Researchers looked at how a stressful job may affect the risk of another heart attack.

Michel Heroux, a Canadian patient, had a heart attack in 1996, then went back to his very stressful executive job.

“In that kind of a job, you cannot make many mistakes,” Heroux said in describing the ongoing pressure.

In 2005, Heroux had another heart attack, and he said his doctor warned him “stress is killing you. You don't have any more of the arteries in the heart to go on in a very stressful environment.”

The situation is not unusual, a study in the Journal of the American Medical Association shows.

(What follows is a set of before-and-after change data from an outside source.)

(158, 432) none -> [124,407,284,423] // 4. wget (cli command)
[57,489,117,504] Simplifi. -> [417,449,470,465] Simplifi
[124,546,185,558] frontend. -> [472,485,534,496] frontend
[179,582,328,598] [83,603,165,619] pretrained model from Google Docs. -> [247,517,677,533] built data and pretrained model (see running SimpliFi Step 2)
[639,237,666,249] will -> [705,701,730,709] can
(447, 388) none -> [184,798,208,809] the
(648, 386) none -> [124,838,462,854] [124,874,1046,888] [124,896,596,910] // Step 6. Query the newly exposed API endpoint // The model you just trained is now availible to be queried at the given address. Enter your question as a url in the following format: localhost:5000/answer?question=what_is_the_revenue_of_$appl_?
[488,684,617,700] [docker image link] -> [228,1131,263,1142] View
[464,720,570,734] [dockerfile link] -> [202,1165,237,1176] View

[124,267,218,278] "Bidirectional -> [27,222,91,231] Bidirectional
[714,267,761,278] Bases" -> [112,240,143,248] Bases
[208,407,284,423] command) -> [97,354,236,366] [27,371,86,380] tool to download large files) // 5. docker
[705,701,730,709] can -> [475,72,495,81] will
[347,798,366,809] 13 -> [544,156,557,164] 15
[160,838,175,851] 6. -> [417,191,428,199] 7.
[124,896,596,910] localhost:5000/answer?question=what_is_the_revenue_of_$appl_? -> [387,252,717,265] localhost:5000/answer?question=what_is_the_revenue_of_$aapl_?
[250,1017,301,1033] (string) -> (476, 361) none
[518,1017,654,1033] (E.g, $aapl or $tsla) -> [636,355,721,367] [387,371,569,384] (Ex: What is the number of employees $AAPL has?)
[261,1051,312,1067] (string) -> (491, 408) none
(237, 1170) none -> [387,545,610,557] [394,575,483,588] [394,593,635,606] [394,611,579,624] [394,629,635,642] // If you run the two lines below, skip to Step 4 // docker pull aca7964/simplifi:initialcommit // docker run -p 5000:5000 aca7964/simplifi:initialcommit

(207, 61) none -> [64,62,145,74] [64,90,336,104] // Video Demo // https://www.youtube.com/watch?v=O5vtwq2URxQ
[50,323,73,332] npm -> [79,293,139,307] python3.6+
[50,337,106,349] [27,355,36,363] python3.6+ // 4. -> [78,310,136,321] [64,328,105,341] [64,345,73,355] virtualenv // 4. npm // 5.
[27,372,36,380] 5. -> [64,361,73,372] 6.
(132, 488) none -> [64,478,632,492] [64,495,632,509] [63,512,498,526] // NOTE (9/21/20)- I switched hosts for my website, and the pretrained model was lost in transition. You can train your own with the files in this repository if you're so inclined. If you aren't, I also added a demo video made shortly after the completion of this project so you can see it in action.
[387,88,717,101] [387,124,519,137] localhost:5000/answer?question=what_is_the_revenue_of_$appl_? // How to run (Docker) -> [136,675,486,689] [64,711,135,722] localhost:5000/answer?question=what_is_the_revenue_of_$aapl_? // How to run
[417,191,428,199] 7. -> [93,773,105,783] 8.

“Those who returned to work in a stressful job had two times the risk of a new heart attack compared [with] those who returned to low-stress jobs,” said Chantal Brisson, Ph.D., who works at Laval University in Quebec.

Researchers studied almost a thousand heart attack patients to see who had second heart attacks and who had stressful jobs.

That risk appeared to increase regardless of the severity of the first heart attack, what medications the patients were on, other medical conditions, whether they smoked or their family history.

“A stressful work situation is when a person has to do a large amount of work in a short amount of time,” Brisson said, along with limited ability to make decisions and be creative.

That may describe many jobs, but heart attack patients may need special consideration to reduce work stress.

Heroux cut his work stress. He found a different job at the same place and same pay.

“I work only 2 1/2 days a week because I am a semi-retired person, so the level of stress has been lowered very considerably,” Heroux said. He said he'd like to think others could have the same choices, especially if they're at risk of a second heart attack.